Ahmed, Usman and Aleem, Muhammad and Khalid, Yasir Noman and Islam, Muhammad Arshad and Iqbal, Muhammad Azhar (2021) RALB-HC: A Resource Aware Load Balancer for Heterogeneous Cluster. Concurrency and Computation Practice and Experience, 33: e5606. ISSN 1532-0634
Full text not available from this repository.Abstract
In the heterogeneous computing environment, programmers map the applications either on CPUs or GPUs. However, this default mapping process does not produce improved results, particularly on the heterogeneous clusters. If one resource of the cluster is more compute capable, then most of the scheduling schemes favor that powerful device. In this scenario, the scheduling schemes overload the powerful resources while making all other compute resources remain under utilized.

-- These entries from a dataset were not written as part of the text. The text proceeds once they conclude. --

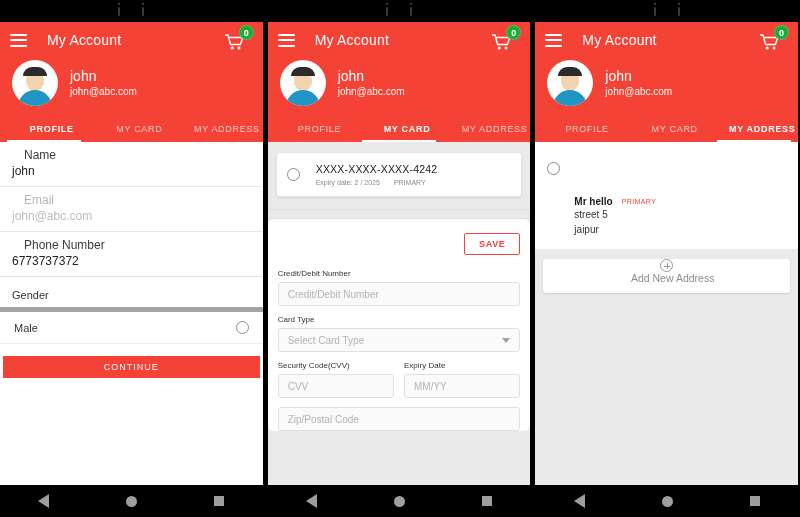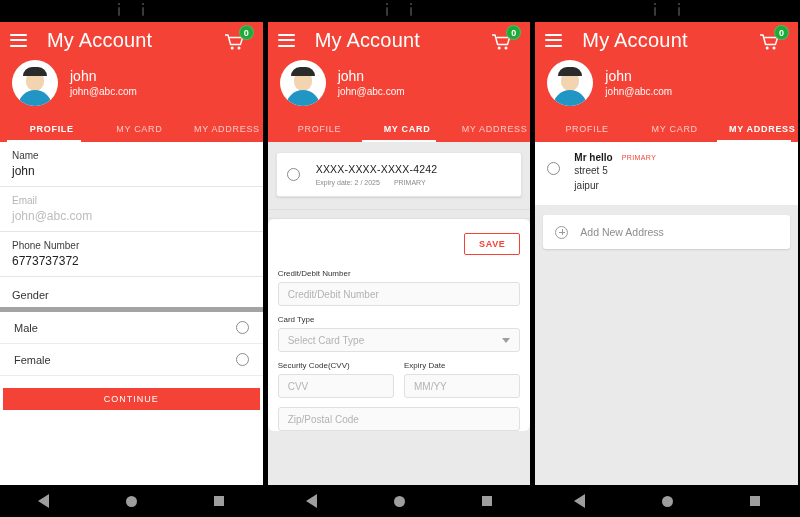--- a/index.html
+++ b/index.html
@@ -34,7 +34,7 @@
   .appbar-top { height: 36px; display: flex; align-items: center; padding: 0 10px; }
   .hamburger { width: 17px; height: 13px; display: flex; flex-direction: column; justify-content: space-between; cursor: pointer; }
   .hamburger span { display: block; height: 2px; background: #fff; border-radius: 1px; }
-  .appbar-title { color: #fff; font-size: 20px; margin-left: 20px; letter-spacing: .2px; }
+  .appbar-title { color: #fff; font-size: 14px; margin-left: 20px; letter-spacing: .2px; }
   .cart-wrap { margin-left: auto; position: relative; width: 30px; height: 26px; }
   .cart-icon { position: absolute; left: 2px; top: 7px; }
   .cart-badge {

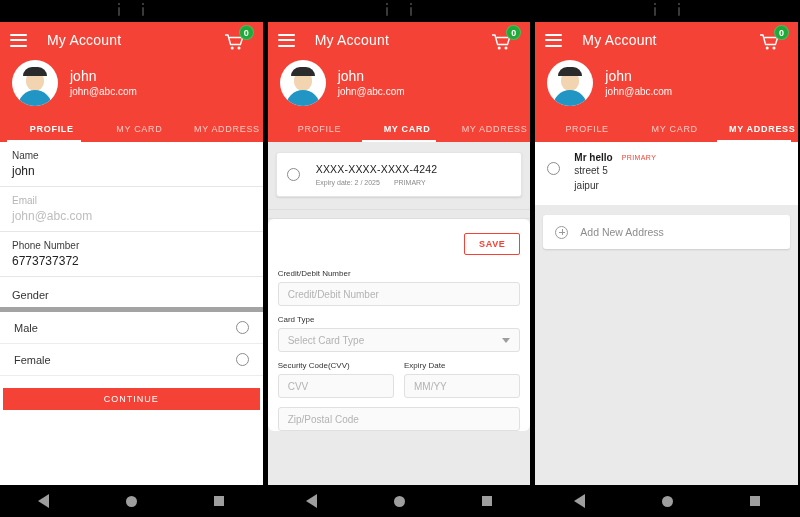--- a/index.html
+++ b/index.html
@@ -75,7 +75,7 @@
 
   
   .field { padding: 7px 12px 6px 12px; border-bottom: 1px solid #e6e6e6; }
-  .field-label { font-size: 10px; color: #3b3b3b; line-height: 13px; }
+  .field-label { font-size: 12px; color: #3b3b3b; line-height: 13px; margin-left: 12px; }
   .field-label.dim { color: #b5b5b5; }
   .field-value { font-size: 12px; color: #222; line-height: 18px; }
   .field-value.dim { color: #bdbdbd; }

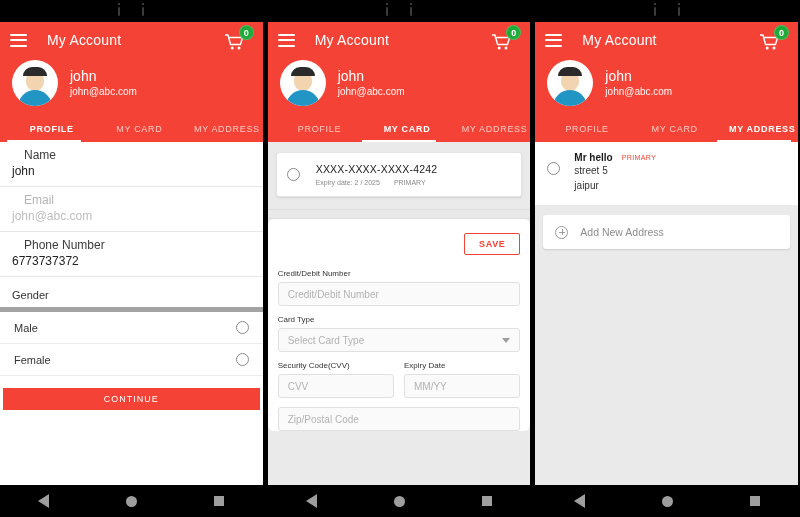--- a/index.html
+++ b/index.html
@@ -126,7 +126,7 @@
   
   .addr-card { background: #fff; padding: 10px 12px 12px 12px; display: flex; }
   .addr-radio-col { padding-top: 10px; }
-  .addr-body { margin-left: 14px; }
+  .addr-body { margin-left: 14px; margin-top: 44px; }
   .addr-name-row { display: flex; align-items: center; gap: 9px; }
   .addr-name { font-size: 10px; font-weight: bold; color: #1a1a1a; }
   .badge-primary { font-size: 7px; color: #F44336; letter-spacing: .4px; }

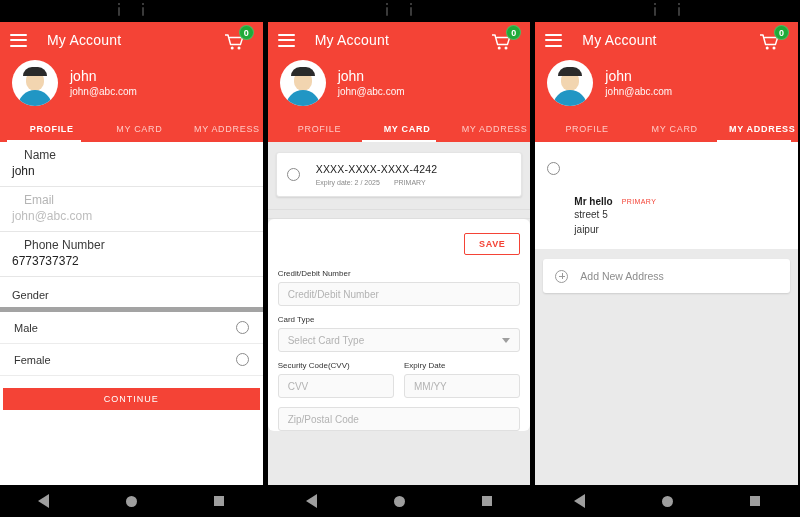--- a/index.html
+++ b/index.html
@@ -134,7 +134,7 @@
   .add-new {
     margin: 10px 8px 0 8px; background: #fff; border-radius: 3px;
     box-shadow: 0 1px 2px rgba(0,0,0,.13);
-    height: 34px; display: flex; align-items: center; padding: 0 12px; cursor: pointer;
+    height: 34px; display: flex; align-items: center; padding: 0 12px; cursor: pointer; flex-direction: column;
   }
   .plus-icon {
     width: 13px; height: 13px; border-radius: 50%; border: 1px solid #9a9a9a;

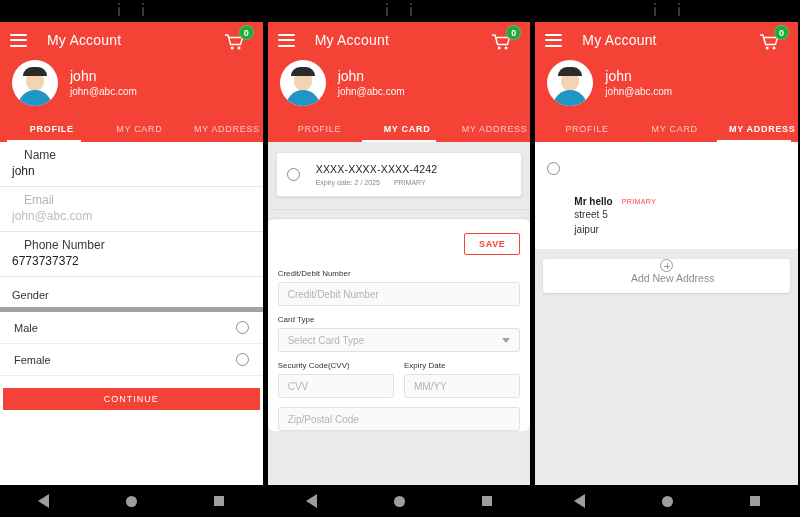--- a/index.html
+++ b/index.html
@@ -224,10 +224,6 @@
         <span>Male</span>
         <div class="radio"></div>
       </div>
-      <div class="radio-row">
-        <span>Female</span>
-        <div class="radio"></div>
-      </div>
 
       <div class="continue-btn">CONTINUE</div>
     </div>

This load imbalance problem results in higher energy consumption and increased execution time. In this research, a novel Resource-Aware Load Balancer for the Heterogeneous Cluster (RALB-HC) is proposed that distributes workload based on resources computing capabilities and applications computing needs. The RALB-HC uses supervised machine learning approach to classify applications using the static code-features. The RALB-HC framework comprises of two phases: (1) job mapping based on the availability of the resources and (2) the resource-aware load balancing to achieve the higher resource utilization ratio. The experimental results on a large set of real-world and synthetic workloads show that the RALB-HC reduces execution time by 31.61%, increased resource utilization ratio by 67.8% and improved throughout 147.35% as compared to baseline scheduling schemes.